# Sloppy Joe's Prototype for String Quartet



## violadude (May 2, 2011)

So this is my new piece for String Quartet called "Sloppy Joe's Prototype". I named it that because this piece is a little bit experimental for me. I took a "Writing for String Quartet" class this semester and since I am already pretty familiar with writing for a string quartet I took the opportunity to try some ideas that I was a little bit uncomfortable with. So, since this piece is an experiment for me, that means it's not really my best piece technically, just my most daring. It's not nearly as well organized as I would like it to be. It's sort of "sloppy" with how I put it together. And so I'd like to take the ideas from this piece and expand on them in a later and better string quartet. That's why I see this piece as a prototype.

The performance has much to be desired (the 1st half of the piece should have been a lot more steady than it was, for example). But that's just because this is the type of piece that needs more than 2 rehearsals. The players are really great and I'm really grateful for them playing my piece, but they only got two rehearsals and of those two rehearsals, my piece only got 1/9th of the time (there were 9 people in the class). So with those conditions, it would have been hard to get a really good performance regardless of how good the players were.

Anyway, enjoy.

Feedback is much appreciated.

Performance:

__
https://soundcloud.com/roderick-borcherding%2Fsloppy-joes-prototype-for-string-quartet

Score: http://www.scribd.com/doc/220352959/Sloppy-Joe-s-Prototype-For-String-Quartets


----------



## Alypius (Jan 23, 2013)

Thanks for posting it. I listened twice, once just listening, the second with the score. I enjoyed it (and it was helpful to see what you were doing). A couple of places in particular caught my ear: the early cello pizzicato section (beginning measure 14 in section A, if I'm reading the divisions in your score correctly) and what I would call the Renaissance viol section (section G--I hope I'm hearing that right). All the best.


----------



## aleazk (Sep 30, 2011)

Very cool piece, vd. My favorite part is the one that starts at page 6 (a few bars earlier, actually). The tense and flowing calm interrupted from time to time by violent bursts, reminded me a bit to E.Carter. You use in the viola and second violin the exact device to achieve this tense, steady and flowing calm, which is the combination of triplets with dotted notes (it makes the pulse 'fuzzy' and that's what gives the sense of "smooth and steady flow", like a dense fluid, slowly moving), similar to the opening of Ligeti's Kammerkonzert.

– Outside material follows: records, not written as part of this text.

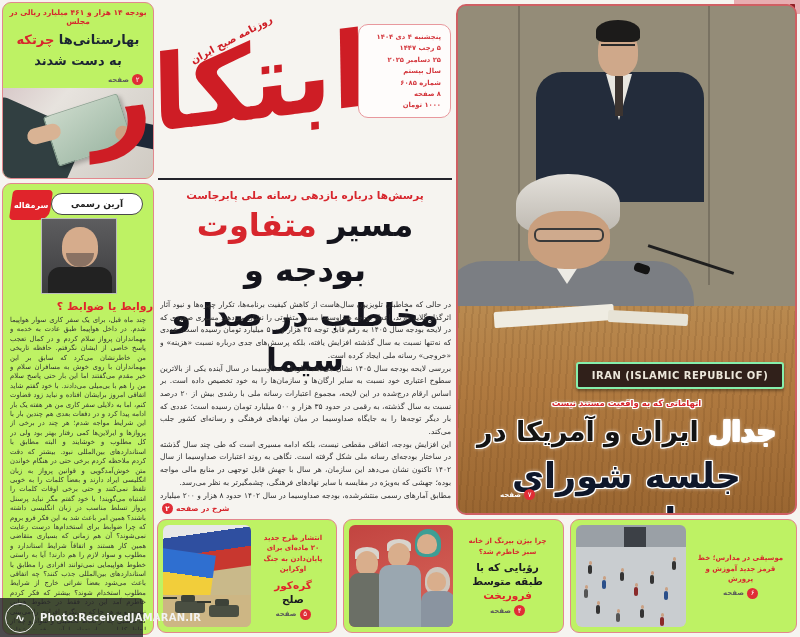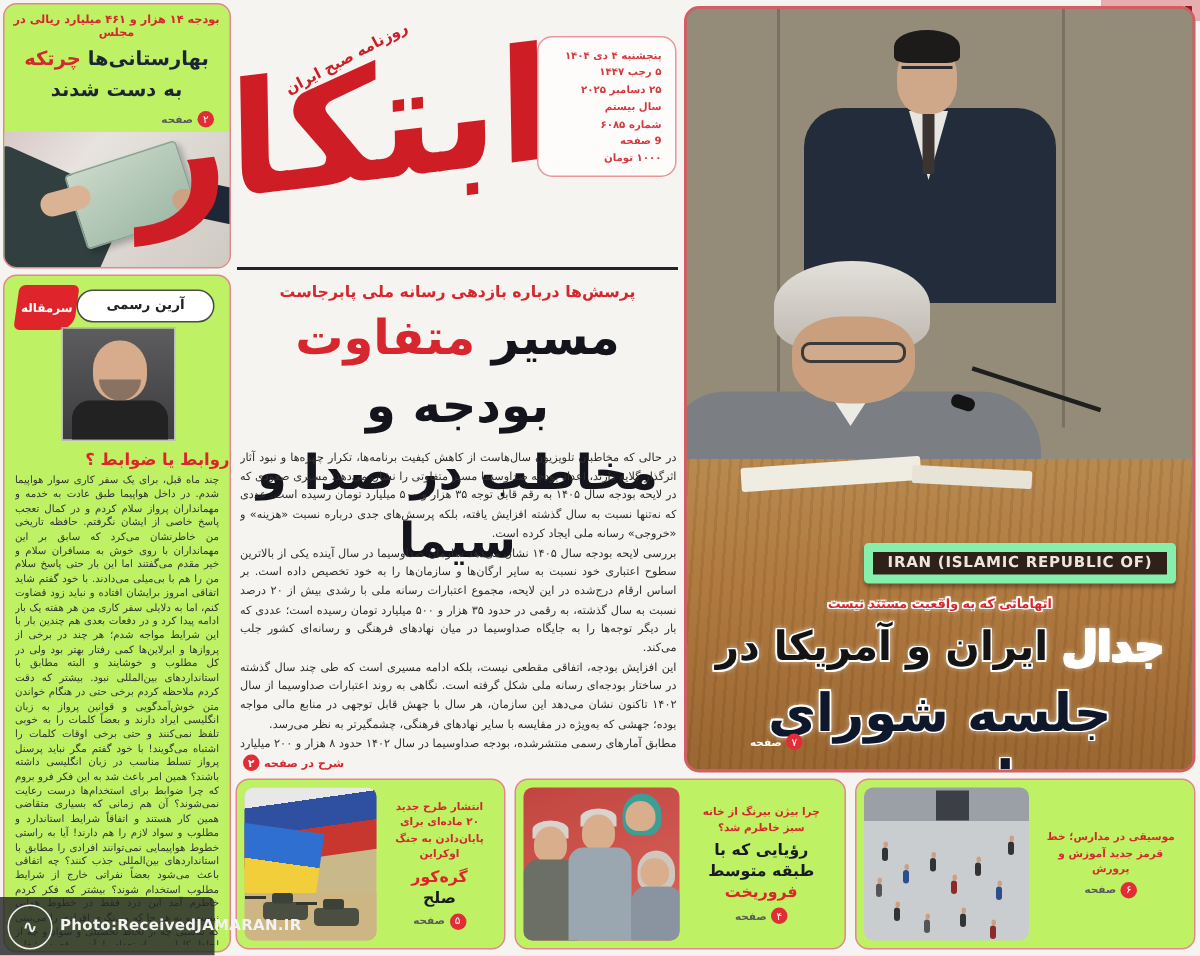--- a/index.html
+++ b/index.html
@@ -185,7 +185,7 @@
     <div>۲۵ دسامبر ۲۰۲۵</div>
     <div>سال بیستم</div>
     <div>شماره ۶۰۸۵</div>
-    <div>9 صفحه</div>
+    <div>۸ صفحه</div>
     <div>۱۰۰۰ تومان</div>
   </div>
   <div id="mast-rule"></div>

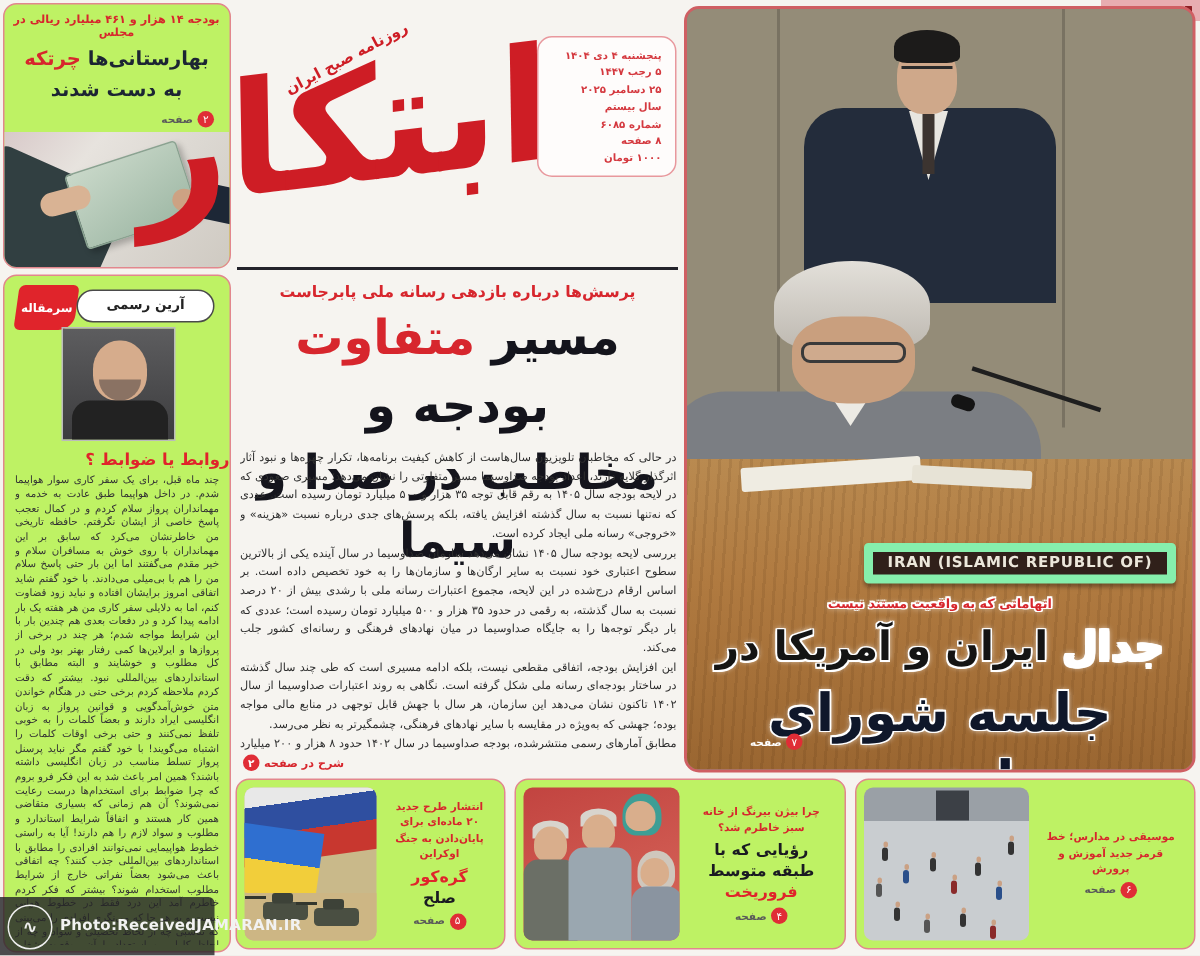--- a/index.html
+++ b/index.html
@@ -76,7 +76,7 @@
   #ph .paper2 { position:absolute; left:150px; top:306px; width:80px; height:12px; background:#e7e3d6; transform:rotate(3deg); border-radius:2px; }
   #ph .mic-arm { position:absolute; left:188px; top:252px; width:90px; height:2.5px; background:#1f1f1f; transform:rotate(18deg); }
   #ph .mic-head { position:absolute; left:176px; top:258px; width:16px; height:9px; background:#141414; border-radius:4px; transform:rotate(18deg); }
-  #ph .nameplate { position:absolute; left:118px; top:356px; width:208px; height:27px; background:#30201a; border:6px solid #86efac; border-radius:3px; display:flex; align-items:center; justify-content:center; box-shadow:0 2px 3px rgba(0,0,0,.35); }
+  #ph .nameplate { position:absolute; left:118px; top:356px; width:208px; height:27px; background:#30201a; border:2px solid #86efac; border-radius:3px; display:flex; align-items:center; justify-content:center; box-shadow:0 2px 3px rgba(0,0,0,.35); }
   #ph .nameplate span { color:#ece7db; font-size:10px; letter-spacing:.5px; direction:ltr; font-weight:bold; }
   .outline-w { text-shadow:-1px 0 #fff,1px 0 #fff,0 -1px #fff,0 1px #fff,-1px -1px #fff,1px 1px #fff,1px -1px #fff,-1px 1px #fff,0 0 4px #fff; }
   #ph-kicker { position:absolute; left:0; right:0; top:392px; text-align:center; font-size:8.5px; font-weight:bold; color:#d7262d; }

In general, I really loved the atmosphere (reminded me to some kind of second viennese school existential anguish), the effects and techniques, the juxtapositions and rapidly changing textures.


----------



## PetrB (Feb 28, 2012)

aleazk said:


> Very cool piece, vd. My favorite part is the one that starts at page 6 (a few bars earlier, actually). The tense and flowing calm interrupted from time to time by violent bursts, reminded me a bit to E.Carter. You use in the viola and second violin the exact device to achieve this tense, steady and flowing calm, which is the combination of triplets with dotted notes (it makes the pulse 'fuzzy' and that's what gives the sense of "smooth and steady flow", like a dense fluid, slowly moving), similar to the opening of Ligeti's Kammerkonzert.
> 
> In general, I really loved the atmosphere (reminded me to some kind of second Viennese school existential anguish), the effects and techniques, the juxtapositions and rapidly changing textures.

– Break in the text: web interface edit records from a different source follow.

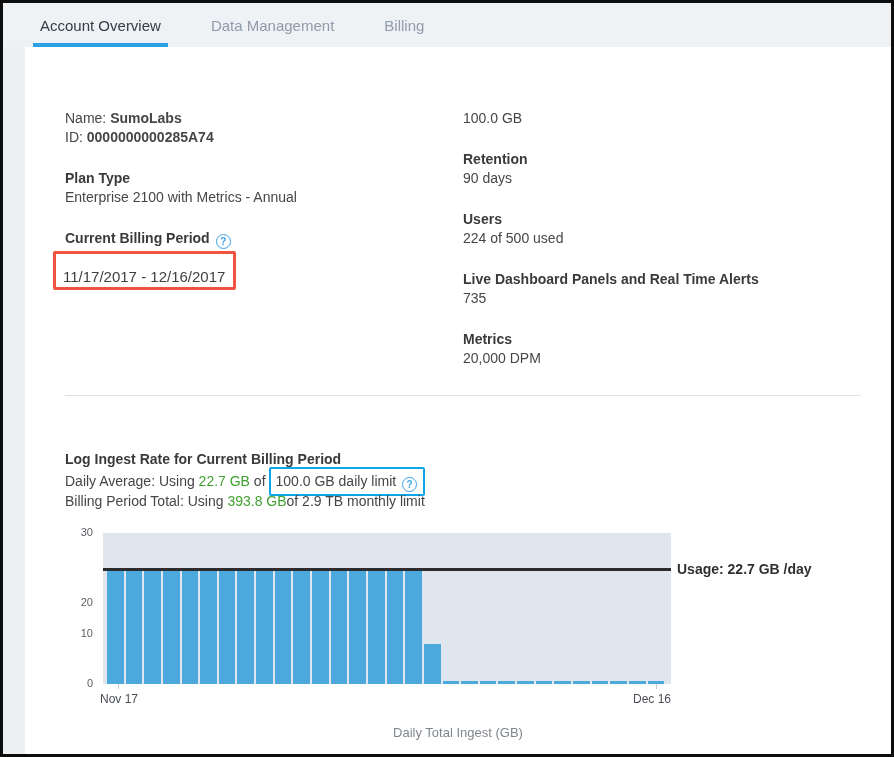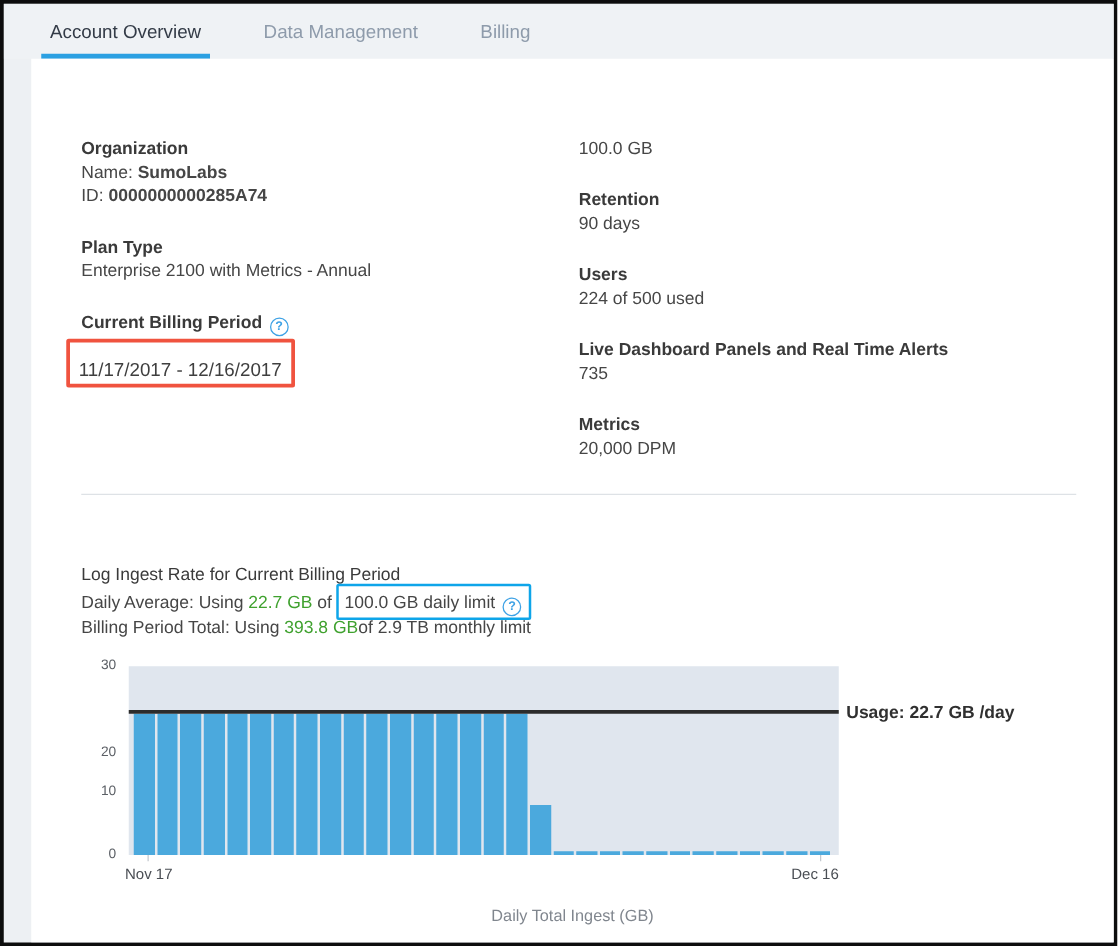--- a/index.html
+++ b/index.html
@@ -65,7 +65,6 @@
 
     <div class="col-left">
       <div class="block">
-        <div class="h">Organization</div>
         <div class="v"><span>Name: </span><span class="b">SumoLabs</span></div>
         <div class="v"><span>ID: </span><span class="b">0000000000285A74</span></div>
       </div>

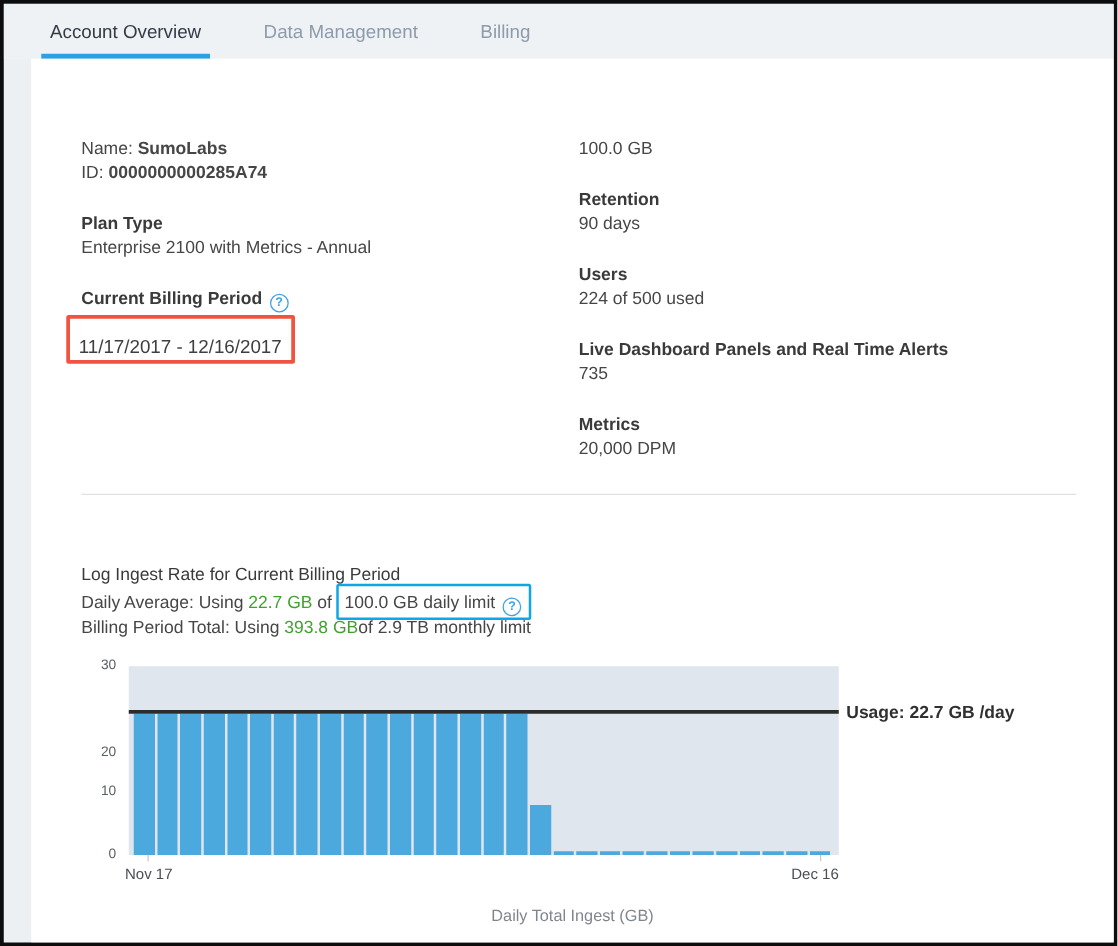--- a/index.html
+++ b/index.html
@@ -30,7 +30,7 @@
   .divider { position:absolute; left:40px; top:348px; width:796px; height:1px; background:#dee2e6; }
 
   
-  .ingest-heading { position:absolute; left:40px; top:404px; font-weight:normal; font-size:14px; color:#3a3a3a; }
+  .ingest-heading { position:absolute; left:40px; top:404px; font-weight:bold; font-size:14px; color:#3a3a3a; }
   .ingest-line1 { position:absolute; left:40px; top:420px; font-size:14px; color:#464646; line-height:24px; }
   .ingest-line2 { position:absolute; left:40px; top:446px; font-size:14px; color:#464646; }
   .green { color:#3fa12e; }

Seconding a lot of this! I give you a reserved _congratulations_ only in accordance with your own thoughts on the piece. What I hear, the quality is very high, the technical adeptness quite there, and most importantly, the _je ne sais quois_ which differentiates those with only the technical skills from those who are technically adept _and whose music seems to communicate something_ -- on the latter you have my unreserved and hearty congratulations 

Your interpolated and juxtaposed materials are very effective, your skill has the tension, dramatic and near 'conversational' interruptions quite successfully working, and though I agree with you the overall piece sounds more like a series of (very well-related) full sketches, I also agree with your idea to more fully develop the piece to perhaps a greater length of overall greater integrity.

What did surprise me a bit, and this has very much to do with my personal taste and preferences, is while I find those events well-framed and strategically situated, they sound very 'solo melodic,' the rest being supportive (very well written) background -- like one singer and an accompaniment (though the 'voice' changes dependent upon which quartet member is 'solo.') As per my taste, and my ear's preference, I feel a want to hear a bit more polyphony and inter-dialectic between those more contrasting and interpolated solo elements, an overlapped 'dialogue' of events. What you have made is inherently dramatic, ergo, I would ask yourself the if of: _why not let your 'main characters' become more inter-connectively involved?_ 

Since this may be a 'work in progress,' I first thank you for presenting it (I think it is 'brave,' even if that sounds a bit silly,) and hope that whatever is said in this thread, that none of it influences you in any way and _that you keep your own compass and continue and do with this piece what and as you will_.

Your craft and instincts are quite fine, to me look and sound both musically and emotionally intelligent: they are yours, so please use, follow and pursue those.

Again, I'm delighted for you, and congratulations!


----------